My day job involves grant applications, and we have a long way to go when it comes to gathering data on our performance. It’s been my feeling that our workload has been increasing over the past few years, and that we have boom and bust cycles. A count of proposals is an easy way to verify the upward trend in overal production, but looking for the cycles requires data that we’re just not logging.

However, we do keep our projects on a shared drive that everyone can access, and they are organized into fodlers by (fiscal year) and, in those folders, by the order they first come to our attention. When a faculty member tells us they want to apply for a grant, my staff creates a folder for the project. On OS X, one can get information on a folder and see its creation date.

My idea: get the creation date of all the project folders and look at the pattern in those dates. This would illuminate the way our work cycles. But I don’t want to gather these dates by hand, using the ‘Get Info’ function on each folder and loggin the creation date int a spreadsheet. I wanted a script.

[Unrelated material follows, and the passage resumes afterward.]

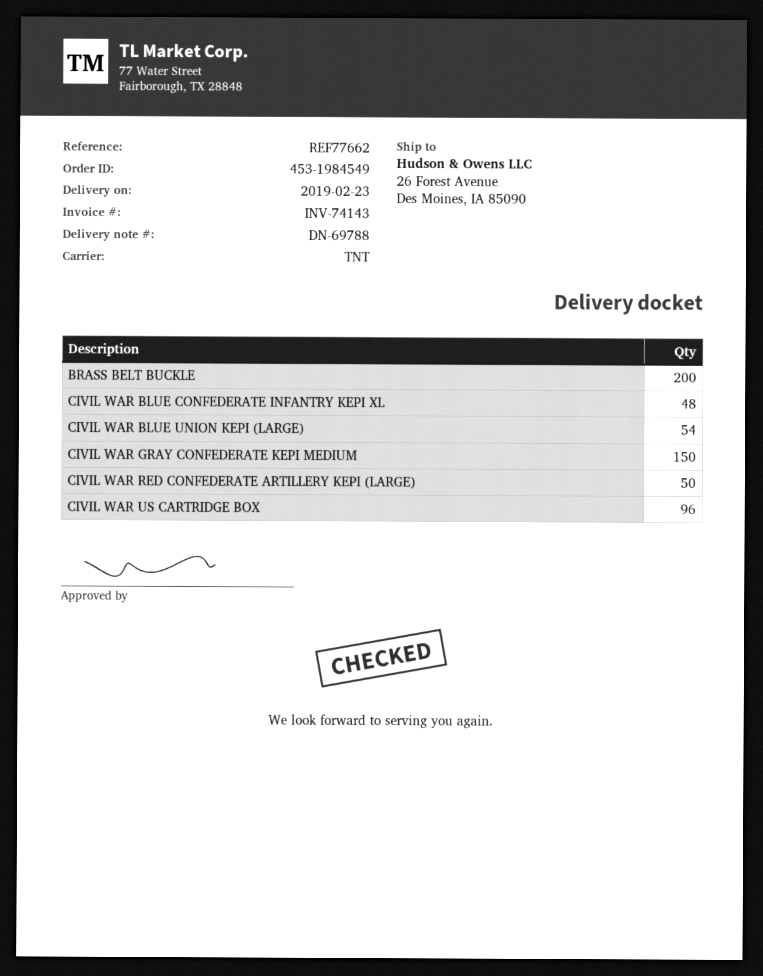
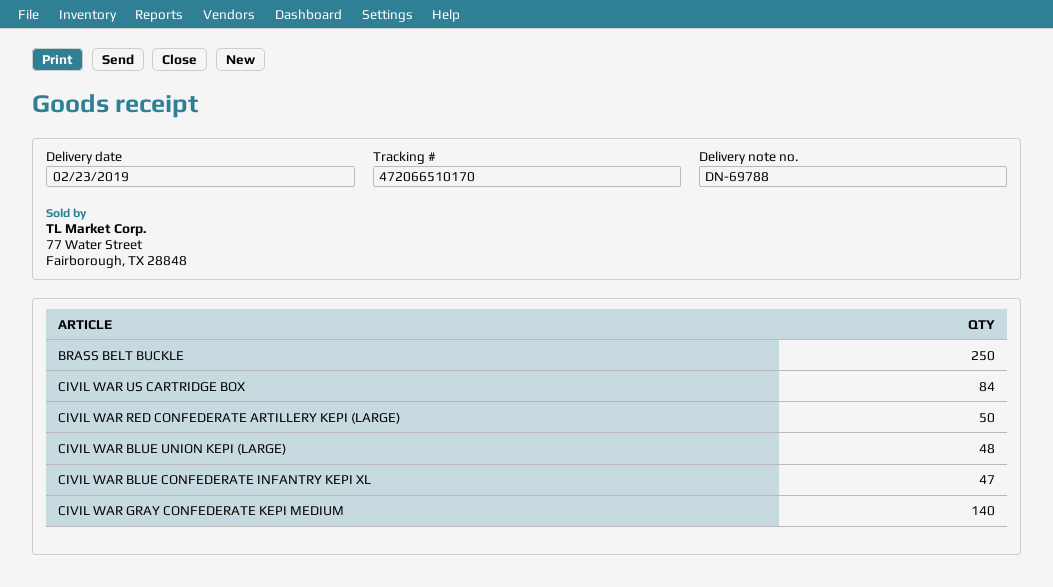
BRASS BELT BUCKLE: 200 -> 250
CIVIL WAR BLUE CONFEDERATE INFANTRY KEPI XL: 48 -> 47
CIVIL WAR BLUE UNION KEPI (LARGE): 54 -> 48
CIVIL WAR GRAY CONFEDERATE KEPI MEDIUM: 150 -> 140
CIVIL WAR US CARTRIDGE BOX: 96 -> 84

First, I found a command line tool that’s part of the OS X Developer Tools called GetFileinfo.

Executing

/usr/bin/GetFileInfo -d foldername

would get me the creation datetime stamp for foldername. I then found this question about modifying images in batches. One proposed solution uses GetFileInfo in a script called by Automator. I modified that script into the following:

touch ./datetimes.csv  
for f in "$@"; do  
# Get the creation date time stamp of the target file, saved as 't'.  
t="$(/usr/bin/GetFileInfo -d "$f")"  
echo "$f , $t" >> datetimes.txt  
done

This creates a CSV file of creation datetimes for a set of selected folders. The CSV file is created on the desktop because the workflow’s “Start at” is set to this folder.

This is what the worklow looks like.

This is what the worklow looks like.

This workflow worked great. It could be improved in a couple ways, but the core functionality is here.